*** DATA FOR REVIEW

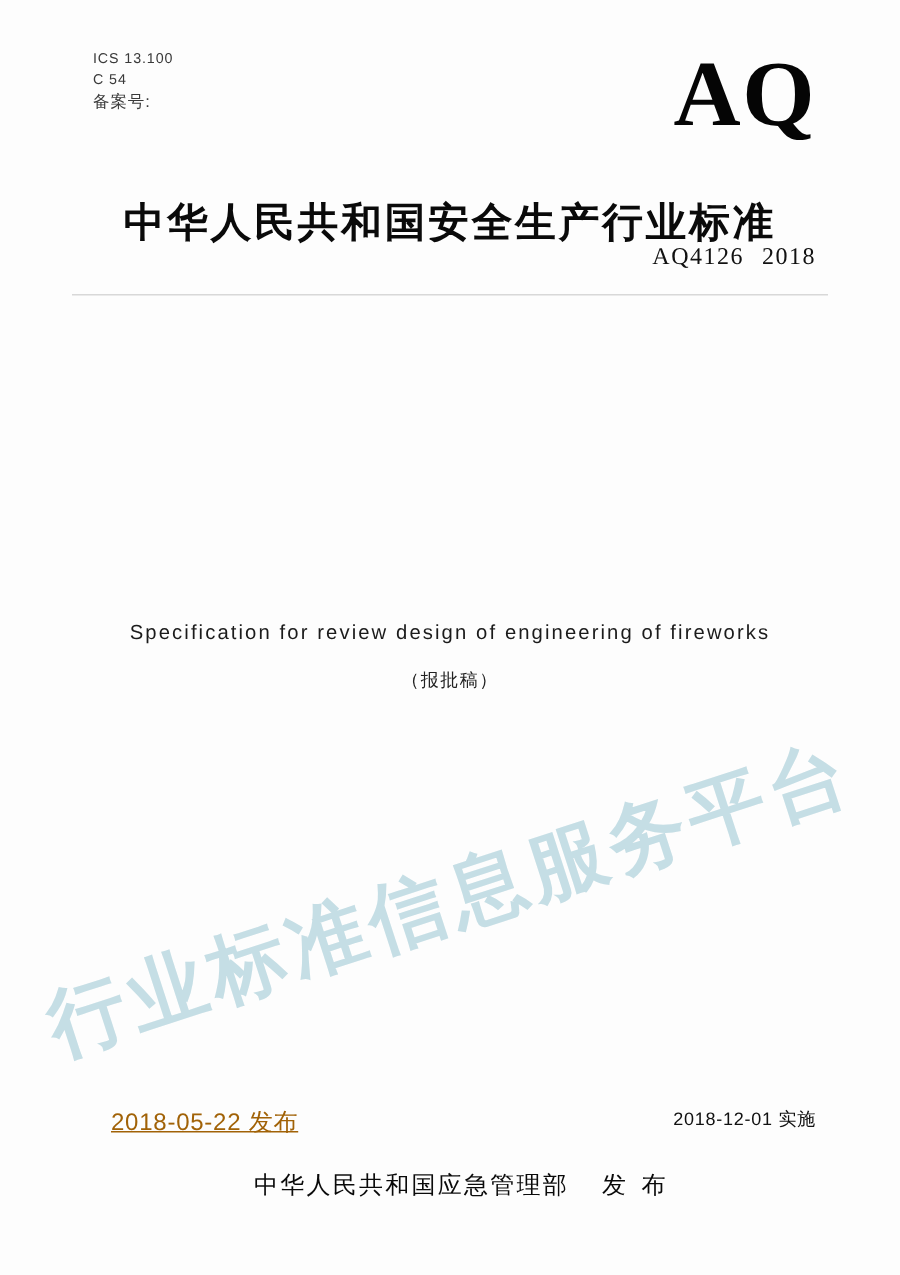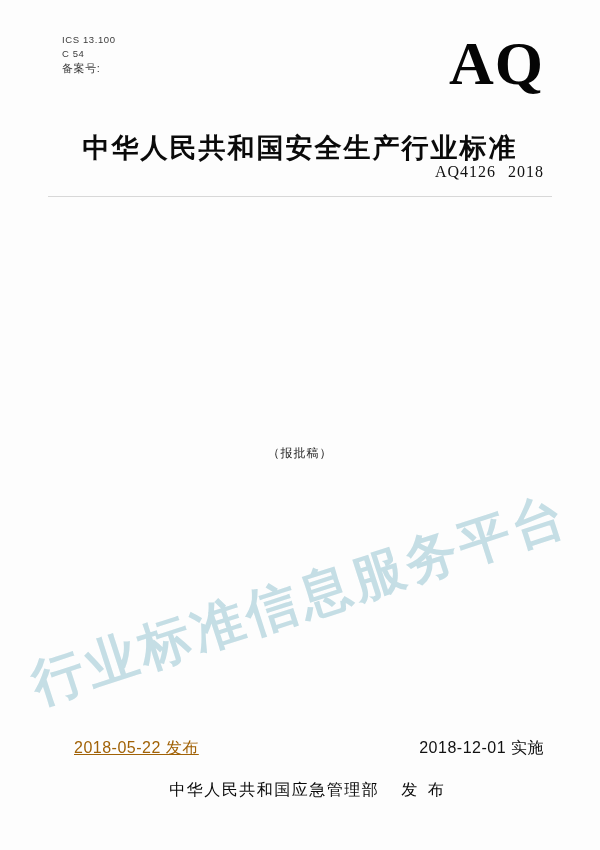--- a/index.html
+++ b/index.html
@@ -194,6 +194,7 @@
 
   <div class="rule"></div>
 
+  <div class="doc-subtitle">Specification for review design of engineering of fireworks</div>
   <div class="doc-note">（报批稿）</div>
 
   <div class="watermark">行业标准信息服务平台</div>

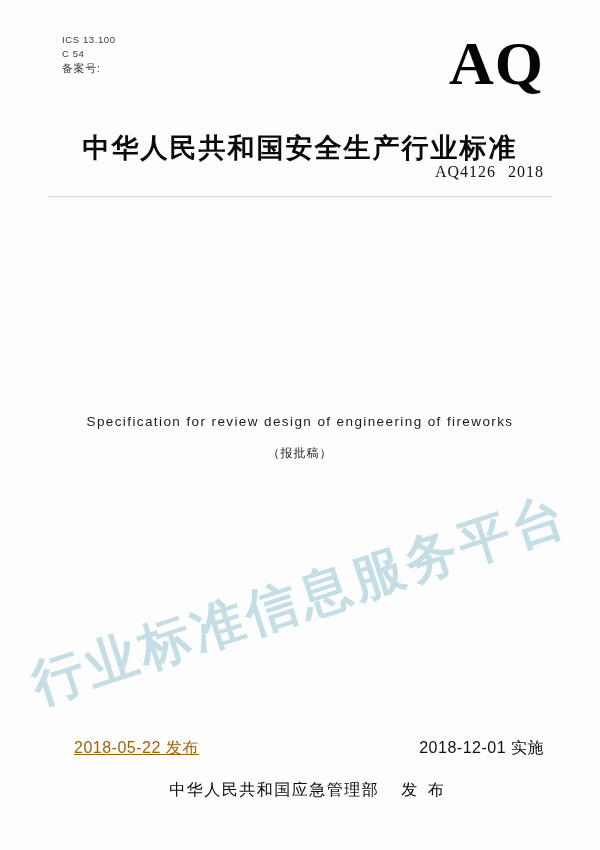--- a/index.html
+++ b/index.html
@@ -155,7 +155,7 @@
     right: 56px;
     top: 738px;
     font-family: "Liberation Sans", sans-serif;
-    font-size: 16px;
+    font-size: 12px;
     color: #111;
     letter-spacing: 0.5px;
   }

******

- _WORK TO COMPLETE_
Above are the entries; write them out again exactly, omitting the pictures.

- _RESULT OF THE TASK_
--- a/index.html
+++ b/index.html
@@ -194,6 +194,7 @@
 
   <div class="rule"></div>
 
+  <div class="doc-subtitle">Specification for review design of engineering of fireworks</div>
   <div class="doc-note">（报批稿）</div>
 
   <div class="watermark">行业标准信息服务平台</div>

--- a/index.html
+++ b/index.html
@@ -155,7 +155,7 @@
     right: 56px;
     top: 738px;
     font-family: "Liberation Sans", sans-serif;
-    font-size: 16px;
+    font-size: 12px;
     color: #111;
     letter-spacing: 0.5px;
   }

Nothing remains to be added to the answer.